Quelles prises en charge proposer au patient avec troubles cognitifs ? Il faut avant tout contrôler le VIH dans le sang, et si le virus est présent dans le LCR adapter le traitement; si besoin traiter les autres causes de trouble cognitif : syphilis, hépatite C, hypothyroïdie, carence en B12, éliminer le plus possible les toxiques, dépister et traiter une apnée du sommeil ; diminuer les risques vasculaires : favoriser l’arrêt du tabac, traiter HTA et diabète, recommander une activité physique, limiter le sel le sucre et les graisses ; les thérapies cognitives des orthophonistes ou neuropsychologues peuvent aussi améliorer les performances.

Quels traitements antirétroviraux privilégier en présence de troubles cognitifs? Les recommandations européennes privilégient les ARV dont la diffusion vers le LCR est meilleure, mais peu de molécules ont prouvé une efficacité clinique. J’ai présenté une étude d’intensification au congrès CROI à Boston en Février 2016 chez 31 patients sous traitement ARV efficace avec troubles cognitifs confirmés: un changement des traitements pour une combinaison diffusant mieux vers le LCR a entraîné une amélioration significative des troubles cognitifs. De même, l’étude INMIND aux USA tente de valider qu’un renfort thérapeutique pourrait améliorer les troubles cognitifs. Ainsi, la tendance est aujourd’hui de traiter avec les ARV diffusant le mieux vers le LCR.
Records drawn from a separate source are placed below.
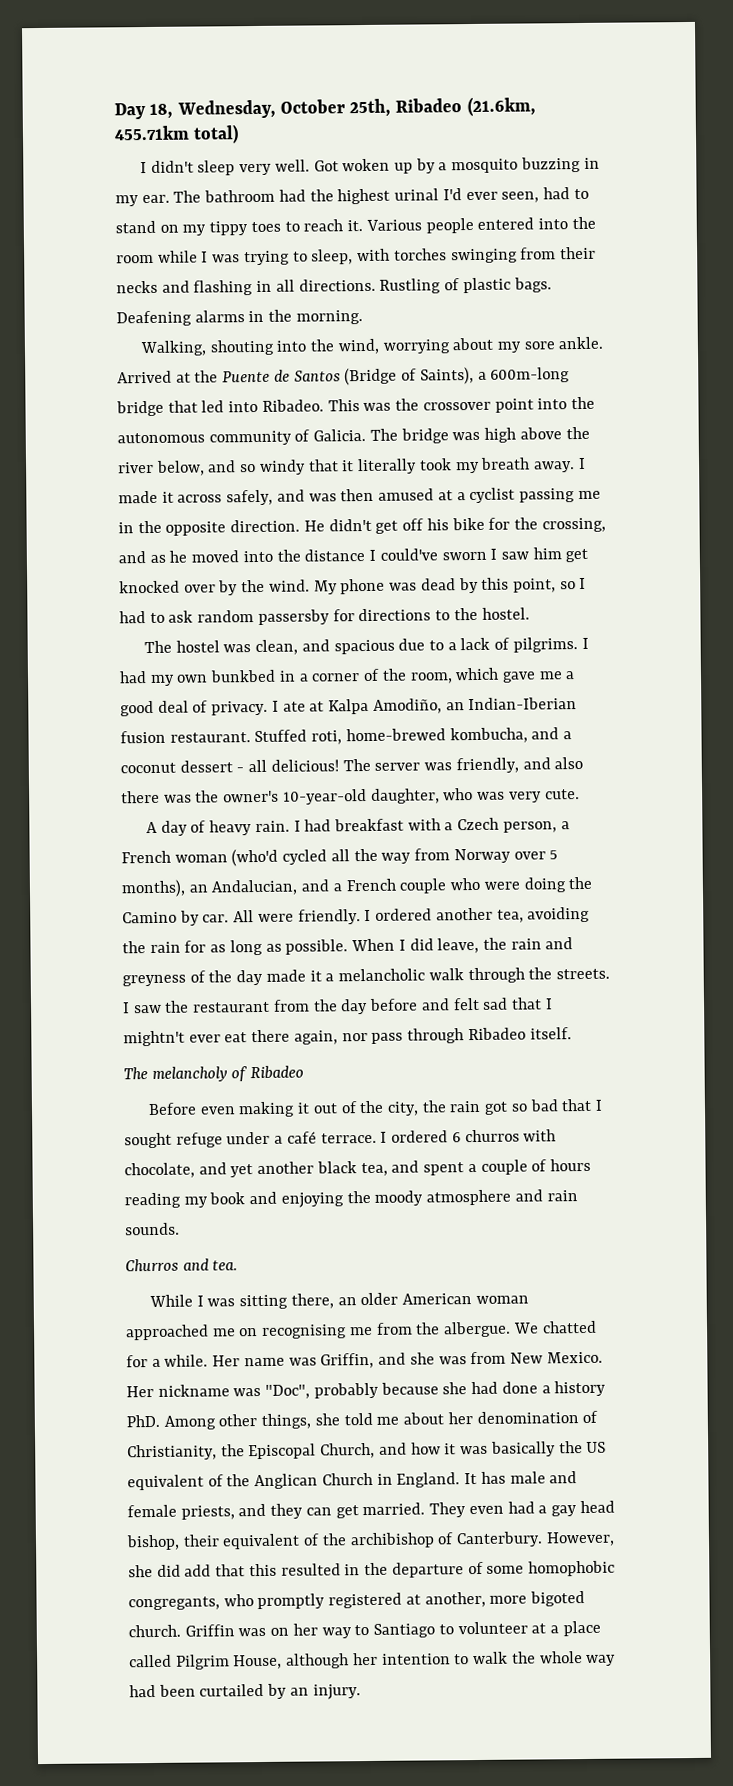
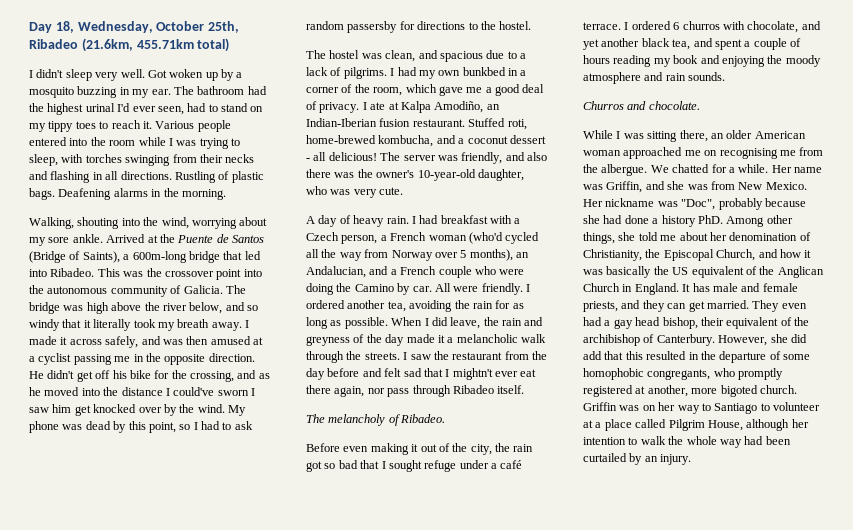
- The melancholy of Ribadeo
+ The melancholy of Ribadeo.
- Churros and tea.
+ Churros and chocolate.

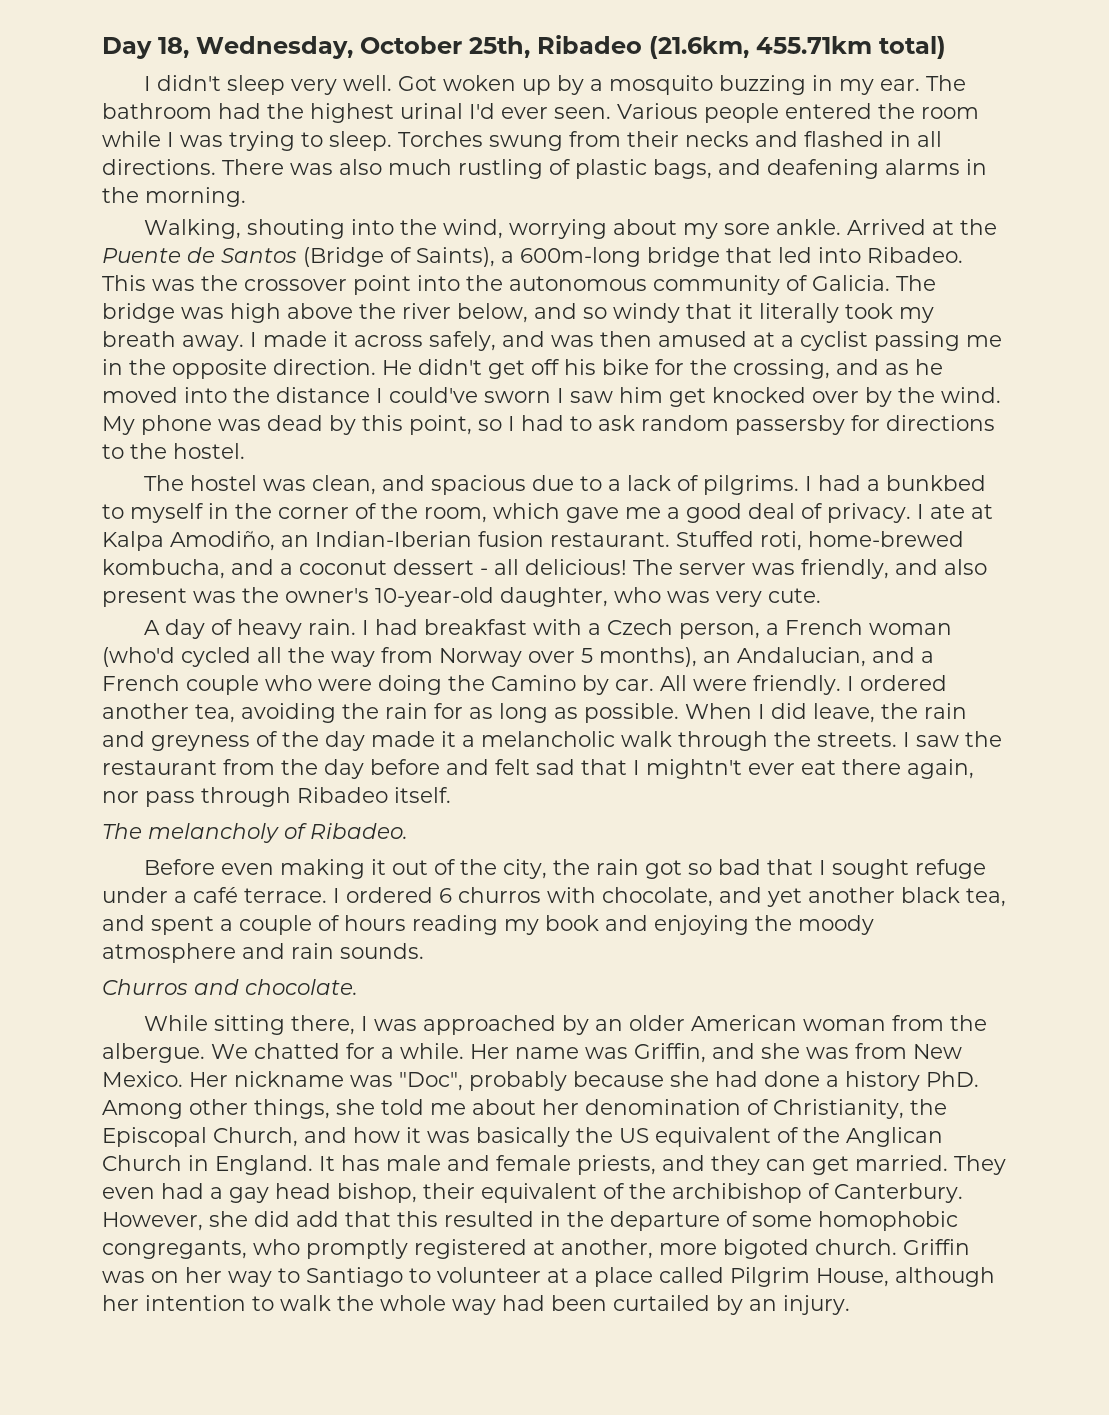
- The bathroom had the highest urinal I'd ever seen, had to stand on my tippy toes to reach it.
+ The bathroom had the highest urinal I'd ever seen.
- Various people entered into the room while I was trying to sleep, with torches swinging from their necks and flashing in all directions.
+ Various people entered the room while I was trying to sleep. Torches swung from their necks and flashed in all directions.
- Rustling of plastic bags. Deafening alarms in the morning.
+ There was also much rustling of plastic bags, and deafening alarms in the morning.
- I had my own bunkbed in a corner of the room, which gave me a good deal of privacy.
+ I had a bunkbed to myself in the corner of the room, which gave me a good deal of privacy.
- The server was friendly, and also there was the owner's 10-year-old daughter, who was very cute.
+ The server was friendly, and also present was the owner's 10-year-old daughter, who was very cute.
- While I was sitting there, an older American woman approached me on recognising me from the albergue.
+ While sitting there, I was approached by an older American woman from the albergue.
Quels liens entre troubles cognitifs et marqueurs biologiques ? Le VIH reste présent au niveau du SNC au sein de macrophages, avec élévation de marqueurs associés non dosés en routine. Le marqueur le plus étudié aujourd’hui est NFL (Neurofilament Light Chain), un marqueur de destruction des neurones, il est corrélé aux troubles cognitifs (Gisslen et al, eBiomedicine 2016). D’autres marqueurs plus courants sont associés au déclin cognitif, l’élévation du cholestérol et de sa fraction LDL, la diminution du HDL-cholestérol, attestant que la maladie vasculaire fait partie du tableau de l’encéphalopathie associée au VIH.

Ainsi en 2016, les patients infectés par le VIH ont une survie très prolongée avec des traitements toujours mieux tolérés et plus faciles à suivre, mais il ne faudrait pas que cette qualité de vie soit grevée par des troubles cognitifs passés inaperçus ou négligés. Les dépister aujourd’hui, c’est améliorer nos connaissances sur la physiopathologie de cette encéphalopathie, c’est donner la possibilité à nos patients de continuer à vivre toujours plus longtemps avec le minimum de gêne cognitive. Ces démarches cliniques sont d’autant plus importantes que des progrès significatifs sont effectués en neurobiologie.